What you have to do
In the entries below, find the line with "Magnet départ aimant" and the line with "subtotal: 23.10 -> 49.10"; give again those lines and every line between them, exactly.

Before-and-after change records:
# # # # # # #
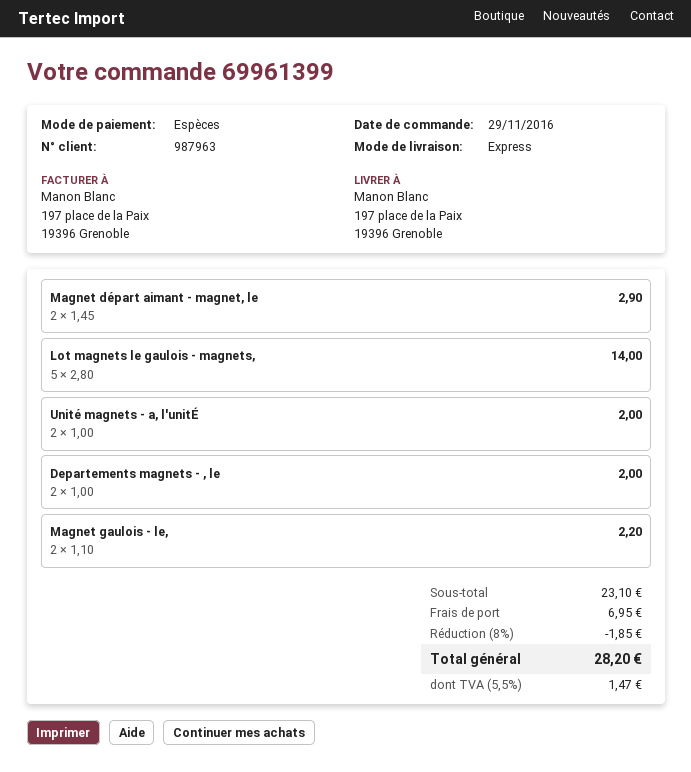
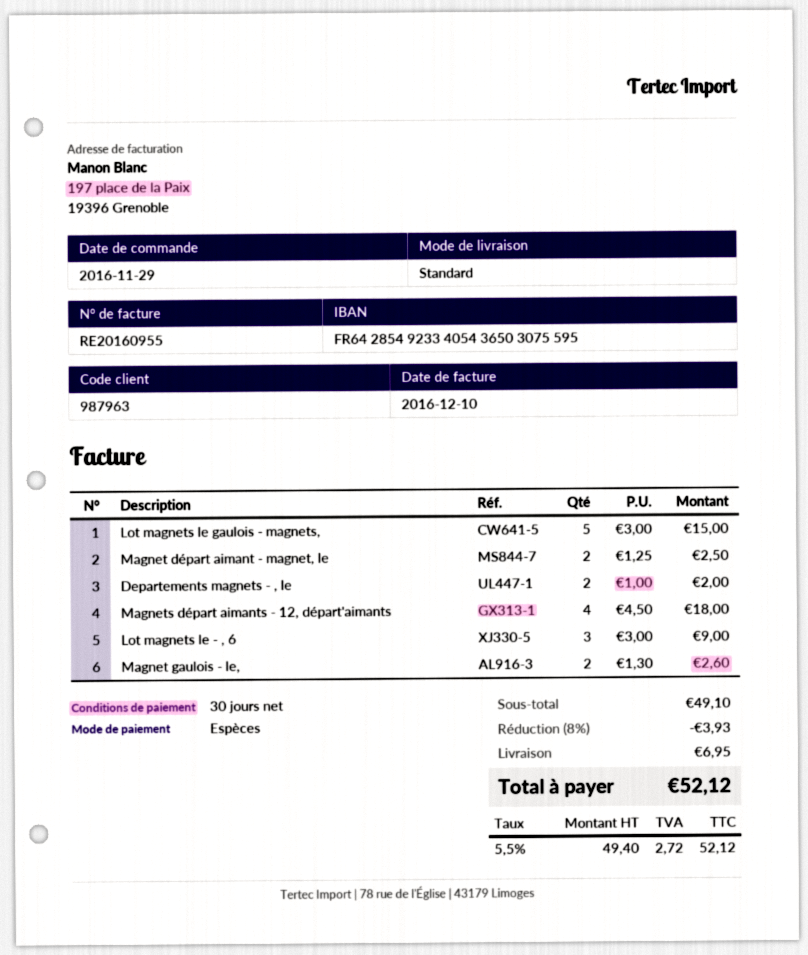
shipping method: express -> standard
Magnet départ aimant - magnet, le: 2 x 1.45 = 2.90 -> 2 x 1.25 = 2.50
Lot magnets le gaulois - magnets,: 5 x 2.80 = 14.00 -> 5 x 3.00 = 15.00
Unité magnets - a, l'unitÉ: 2 x 1.00 = 2.00 -> none
Magnet gaulois - le,: 2 x 1.10 = 2.20 -> 2 x 1.30 = 2.60
Magnets départ aimants - 12, départ'aimants: none -> 4 x 4.50 = 18.00
Lot magnets le - , 6: none -> 3 x 3.00 = 9.00
subtotal: 23.10 -> 49.10
discount: 8% = 1.85 -> 8% = 3.93
tax: 5.5% = 1.47 -> 5.5% = 2.72
total: 28.20 -> 52.12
# # # # # # #
Exercise solution
Magnet départ aimant - magnet, le: 2 x 1.45 = 2.90 -> 2 x 1.25 = 2.50
Lot magnets le gaulois - magnets,: 5 x 2.80 = 14.00 -> 5 x 3.00 = 15.00
Unité magnets - a, l'unitÉ: 2 x 1.00 = 2.00 -> none
Magnet gaulois - le,: 2 x 1.10 = 2.20 -> 2 x 1.30 = 2.60
Magnets départ aimants - 12, départ'aimants: none -> 4 x 4.50 = 18.00
Lot magnets le - , 6: none -> 3 x 3.00 = 9.00
subtotal: 23.10 -> 49.10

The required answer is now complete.